Tayfun Er, bir mühendis yazar. Teorisyenliğe mesafeli duran bir “kuramcı”. Ve ikisinin arasındaki ince ayrıntıyı görmenizi sağlayacak kadar da incelik koleksiyoncusu. Tayfun Er’in bir iddiası var. Ve bu iddiasını satır satır kanıtladığı kitabında, aktardığı çetrefilli ve bir o kadar da önyargıya kurban gitme olasılığı bulunan konuyu sabırla çekip çıkarıyor tarihin karanlık sayfalarından. Ve günümüzün medya, siyaset ve iş dünyasına tutuyor projektörünü. İki yüz yıldır değişmeyen iktidar yapısını söylence olmaktan çıkarıp ete kemiğe büründürerek önünüze koyuyor: “Oligoi” (όλιγοι) Helencede “küçük sayı”, tekil ve yalın hali olan “oligos” (όλιγος) ise “az sayıda” demek. Bu kelimelerden türeyen “oligarşi” (ολιγαρχία) de “az sayıda kişinin yönetimi” anlamına geliyor... Atina Polisi'nde insanlar üçe ayrılıyordu: yurttaşlar, yabancılar ve köleler. Yurttaşlar da homojen bir kitle değildi; içlerinde eupatrid (ευπατρίδης) denen bir kesim vardı ki onlar hiyerarşide en tepedeydiler. Aslında okunuşuyla yazmak gerekirken, karışıklık olmasın diye Batı dillerine geçen yazışıyla aldığımız eupatrid'in anlamı gerçekten çok öğreticidir: iyi doğmuş... Bizans’ta imparatorların çocukları; erguvan renkli sarayda, erguvan rengindeki odada doğuyordu. Bu çocuklar Porphyrogenitos (πορφυρογέννητος) yani “erguvan doğmuş” ya da “erguvan içinde doğmuş” unvanı alıyorlardı... Erguvan renginin soyluların rengi olması, bu sınıfın beğenisinden değil ekonomik kökenindendir. Erguvan, Antik Çağ’da kırmız böceğinden elde edilen kırmız renginin bir türevi olarak elde edilebiliyordu. Bir böcekten ancak birkaç damla renk maddesi elde edilebiliyordu. Üretim de karmaşık ve çok masraflıydı. O yüzden erguvan rengi giysi giymek son derece pahalıydı; dolayısıyla sadece en üst sınıfın giysilerinde bu renk görülebiliyordu.”

Hep aynı iktidar mı?

Erguvaniler, içeriği ve yöntemi bakımından bir ilk kitap olma özelliği taşıyor. Hem çözümlemeci bir yaklaşım sergilemesiyle işlediği konuyu berraklaştırması hem de bir önermede bulunması bakımından, içeriğinden dolayı aynı kategoride değerlendirilebilecek kitaplardan ayrı bir yerde durduğunu söylemek yanlış olmaz. Tayfun Er, “Kavramak, değiştirmek için gereklidir.” diyor ve ekliyor: “Tanzimat-İttihat-Cumhuriyet’i bir üçleme olarak görüyoruz ve Türkiye’nin dünden bugüne yönetici sınıfını, elitlerini de eupatrid olarak nitelendirip, bu insanların birbirleriyle olan akrabalıklarını, bağlarını, benzerliklerini kısacası ortak paydalarını sistemi anlamanın anahtarı olarak yazmaya çalışıyoruz. Abartarak söylersek, yöneticiler, elitler, öne çıkanlar, "başarılı" olarak kabul edilenler hep akraba, tanıdık. Abartmadan söylersek mutlak olarak bir ortak paydaya sahipler.
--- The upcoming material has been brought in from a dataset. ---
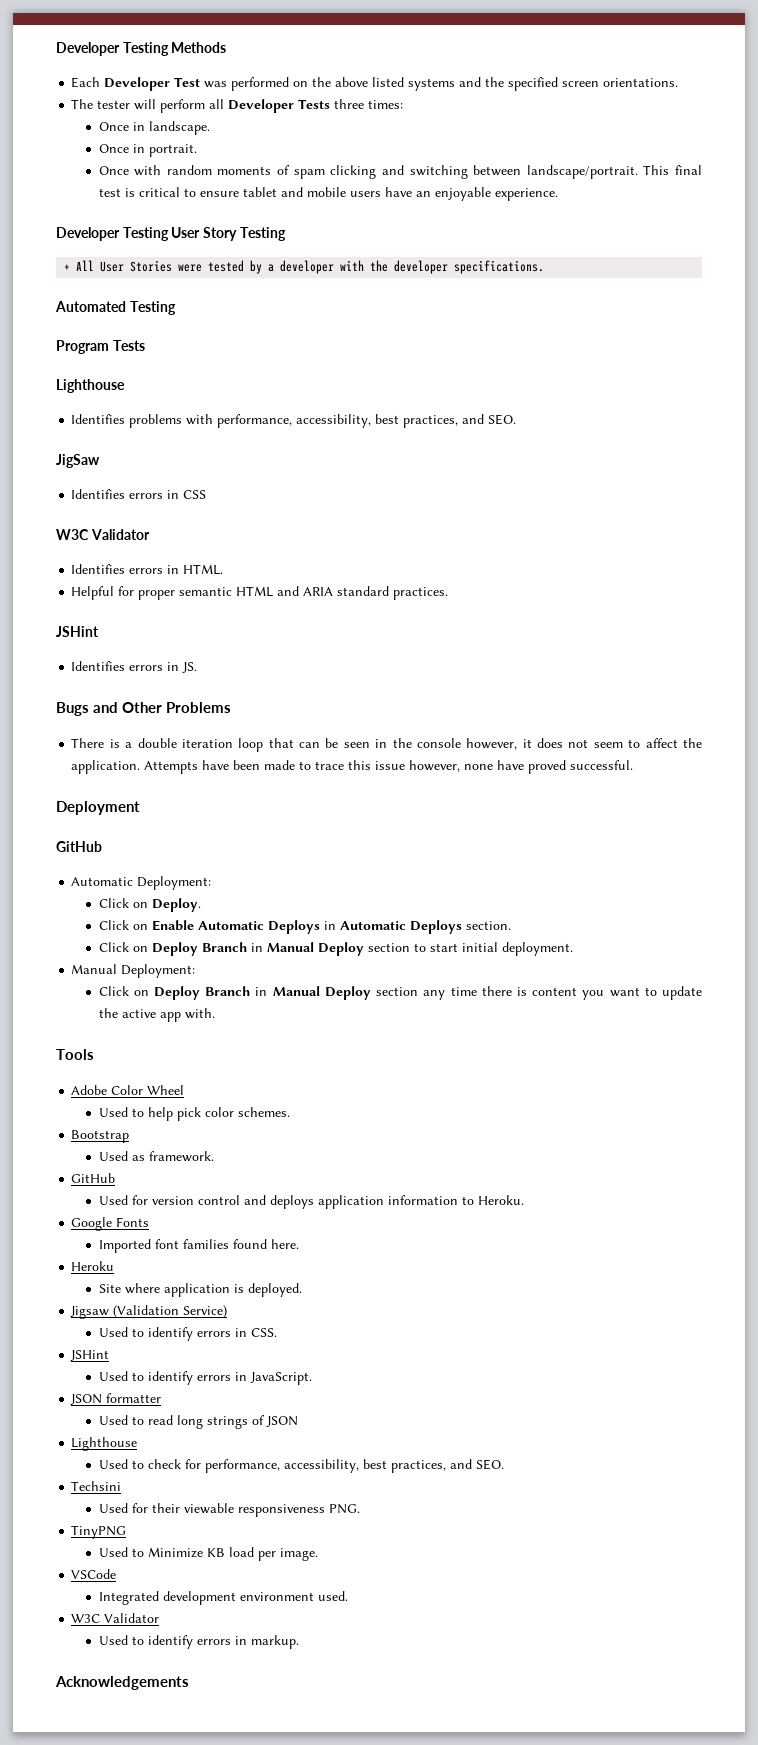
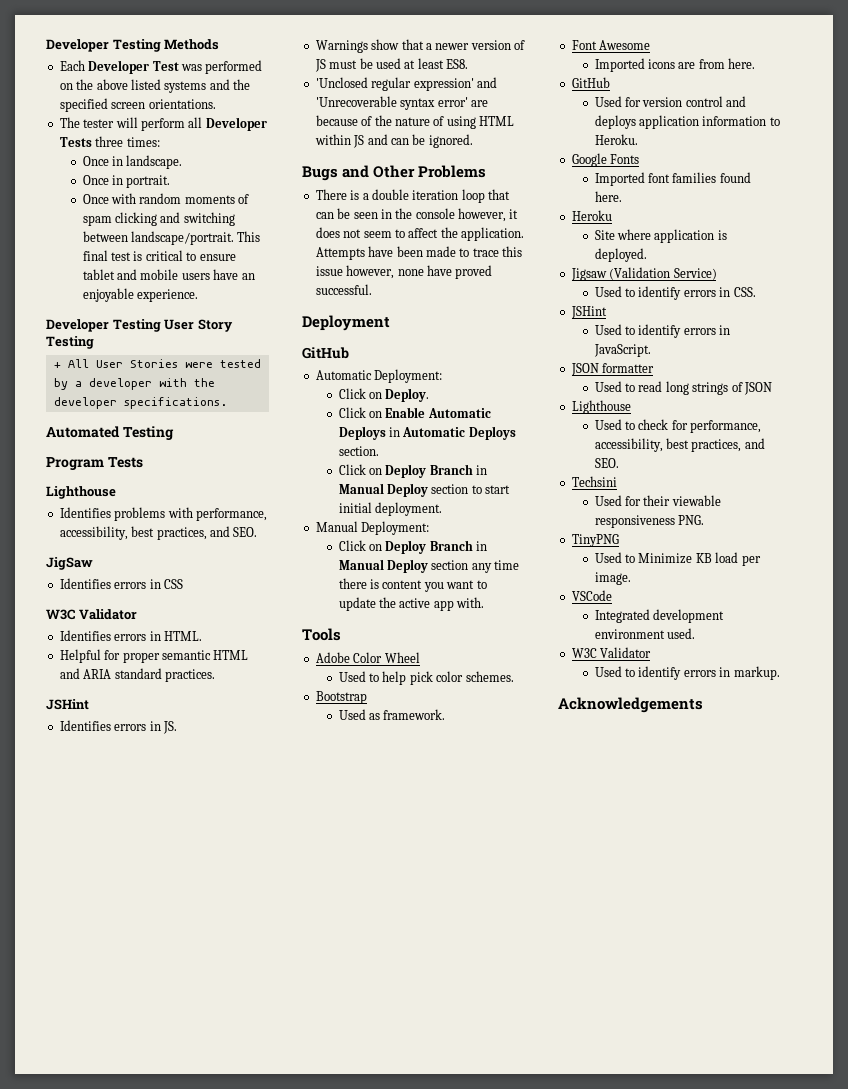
(198, 667) none -> [315,39,525,53] [314,58,468,72] [315,77,497,91] [315,96,488,110] [315,115,514,129] [314,134,473,148] // Warnings show that a newer version of JS must be used at least ES8. // 'Unclosed regular expression' and 'Unrecoverable syntax error' are because of the nature of using HTML within JS and can be ignored.
(214, 1156) none -> [571,40,651,50] [594,58,756,72] // Font Awesome // Imported icons are from here.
Kapitalizmin her türüne itirazımız başka bir düzlem, ama mevcut kapitalizm de kurallarına göre işlemiyor. Bu haksızlığın haksızlığına ayrıca itirazımız var; yazdıklarımız itirazımızın dillendirilmesi ve delillendirilmesidir. İddiamız, dünden bugüne bu ülkede örtük bir “kast sistemi” olduğudur. Mehmet Ali Aybar, mensup olduğu aileyi anlatırken "bey takımı "diyor.
Böyle de adlandırılabilir, ancak yetersiz ve bunun ötesinde de gerçeğin üstünü örten bir ifade olacağı için “kast sistemi” demek daha uygun geliyor. Bu kast sistemini anlamadan ne dünü ne bugünü anlamak mümkündür ne de –böyle bir iddiası olanlar için- gerçekten muhalif olunabilir...”

Tarihi doğru anlamak...

Erguvaniler, Türkiye’deki iktidar kavramı üzerine sıklıkla tartışıldığı şu günlerde dikkatle okunması gereken bir kitap. İçeriği bakımından yüzlerle ifade edilebilecek nüfuzlu isimler ve bu isimlerin şaşırtıcı aile ilişkileri, belki de ilk kez bu denli özenli ve amacına yönelik kavramlarla inceleniyor. Tayfun Er’in Erguvaniler hakkında bize sunduğu önerme ve yöntem, yüzlerce şaaşalı isim üzerine odaklanıp, medyanın enformatik cehalet sularında kaybolmadan çetrefilli bir kavramı anlama olanağı sunuyor: “Tarihi, dünü ve bugünü anlamak açısından erguvaniler faktörünü koymadan tarihin denklemini doğru kuramazsınız. Erguvaniler bu denklemde bir katsayıdır ve mutlaka sonuca etkili olmuştur, olmaktadır ve olacaktır. Tarihin anlaşılabileceğine, çözümlenebileceğine inanan birisi olarak tarihin –ezilenlerin yararına okumak açısından- eupatrid dediğimiz bu “büyük aile” ilişkilerini anlamadan eksik ve hatta yanlış okunabileceğine inanıyoruz.

Liyakat mı, sadakat mı?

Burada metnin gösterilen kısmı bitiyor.